>>>
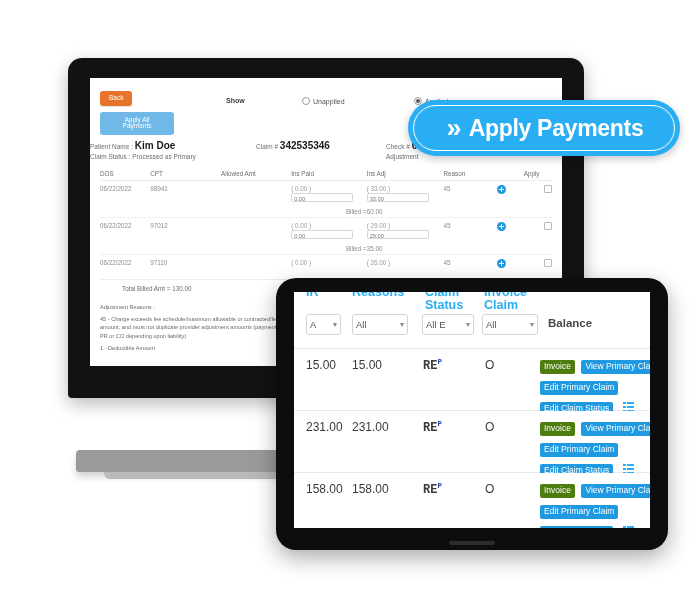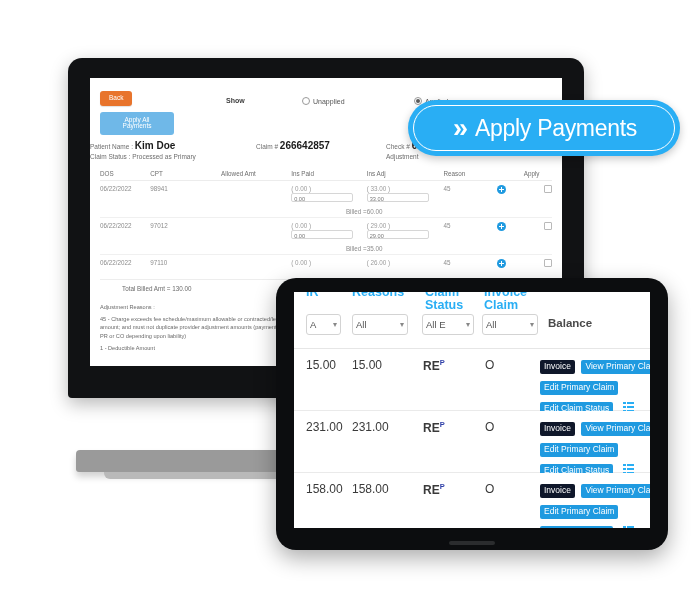--- a/index.html
+++ b/index.html
@@ -137,7 +137,7 @@
     letter-spacing:-3px;z-index:2;margin-left:2px;
   }
   .banner .btxt{
-    position:relative;color:#fff;font-size:23px;font-weight:normal;z-index:2;
+    position:relative;color:#fff;font-size:23px;font-weight:bold;z-index:2;
     letter-spacing:-0.3px;
   }
 

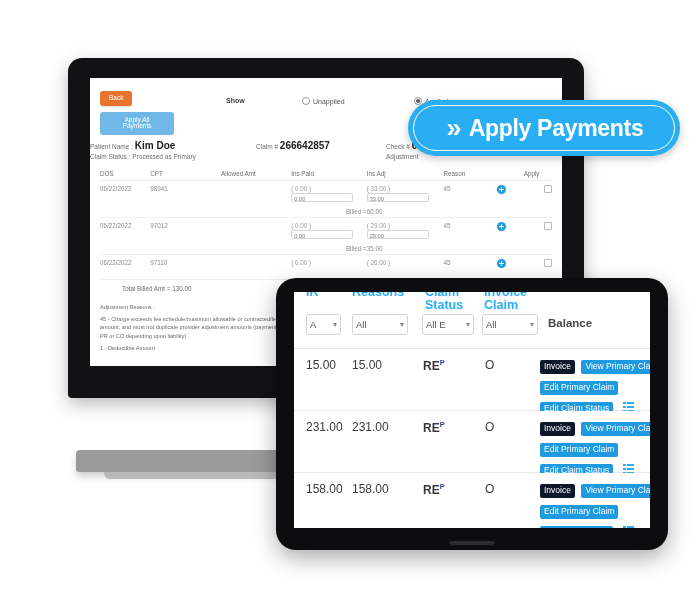--- a/index.html
+++ b/index.html
@@ -246,7 +246,7 @@
           </div>
           <div class="cell m-claim">
             <span class="k">Claim #</span>
-            <span class="v">266642857</span>
+            <span class="v">342535346</span>
           </div>
           <div class="cell m-check">
             <span class="k">Check #</span>

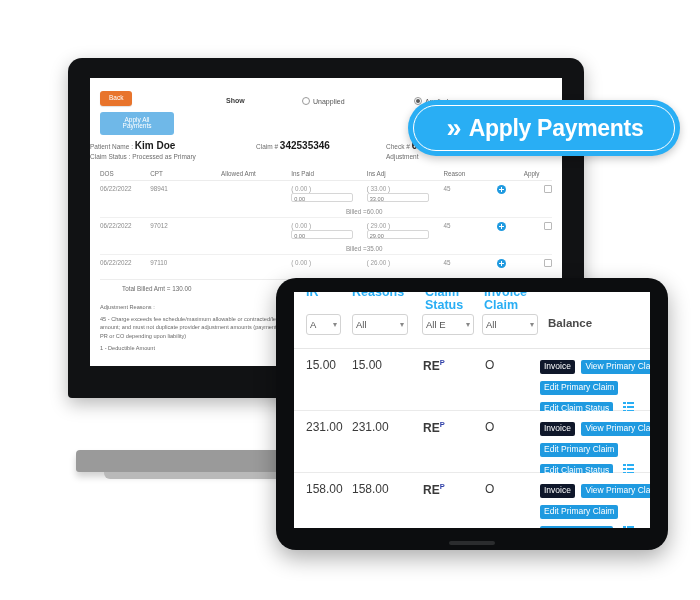--- a/index.html
+++ b/index.html
@@ -185,7 +185,7 @@
   .tc{position:absolute;font-size:12px;color:#3a3a3a;top:9px;}
   .tc-ir{left:12px;}
   .tc-bal{left:58px;}
-  .tc-cs{left:129px;}
+  .tc-cs{left:129px;font-family:Liberation Mono, monospace;}
   .tc-is{left:191px;}
   .tc-cs sup{color:#2f3fa8;font-size:7.5px;font-weight:bold;}
   .abtns{position:absolute;left:246px;top:6px;width:136px;}

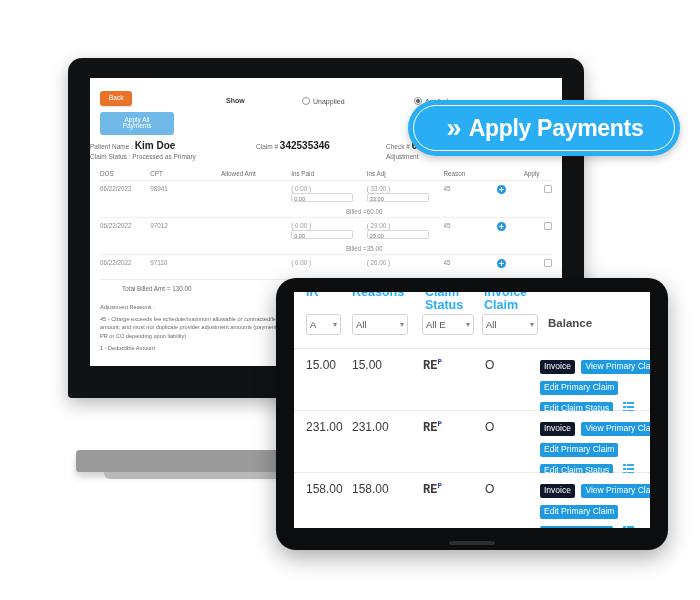--- a/index.html
+++ b/index.html
@@ -193,7 +193,7 @@
     display:inline-block;color:#fff;font-size:8.5px;border-radius:2px;
     padding:2px 4px;margin:0 2px 2px 0;line-height:1.15;white-space:nowrap;
   }
-  .ab.green{background:#0f172a;}
+  .ab.green{background:#4d7c0f;}
   .ab.blue{background:#1f9ae0;}
   .listico{
     display:inline-block;width:11px;height:10px;vertical-align:-1px;margin-left:3px;position:relative;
<<<
Exercise prompt => Retype the records above exactly. Leave the pictures out.

Finished task =>
--- a/index.html
+++ b/index.html
@@ -137,7 +137,7 @@
     letter-spacing:-3px;z-index:2;margin-left:2px;
   }
   .banner .btxt{
-    position:relative;color:#fff;font-size:23px;font-weight:normal;z-index:2;
+    position:relative;color:#fff;font-size:23px;font-weight:bold;z-index:2;
     letter-spacing:-0.3px;
   }
 

--- a/index.html
+++ b/index.html
@@ -246,7 +246,7 @@
           </div>
           <div class="cell m-claim">
             <span class="k">Claim #</span>
-            <span class="v">266642857</span>
+            <span class="v">342535346</span>
           </div>
           <div class="cell m-check">
             <span class="k">Check #</span>

--- a/index.html
+++ b/index.html
@@ -185,7 +185,7 @@
   .tc{position:absolute;font-size:12px;color:#3a3a3a;top:9px;}
   .tc-ir{left:12px;}
   .tc-bal{left:58px;}
-  .tc-cs{left:129px;}
+  .tc-cs{left:129px;font-family:Liberation Mono, monospace;}
   .tc-is{left:191px;}
   .tc-cs sup{color:#2f3fa8;font-size:7.5px;font-weight:bold;}
   .abtns{position:absolute;left:246px;top:6px;width:136px;}

--- a/index.html
+++ b/index.html
@@ -193,7 +193,7 @@
     display:inline-block;color:#fff;font-size:8.5px;border-radius:2px;
     padding:2px 4px;margin:0 2px 2px 0;line-height:1.15;white-space:nowrap;
   }
-  .ab.green{background:#0f172a;}
+  .ab.green{background:#4d7c0f;}
   .ab.blue{background:#1f9ae0;}
   .listico{
     display:inline-block;width:11px;height:10px;vertical-align:-1px;margin-left:3px;position:relative;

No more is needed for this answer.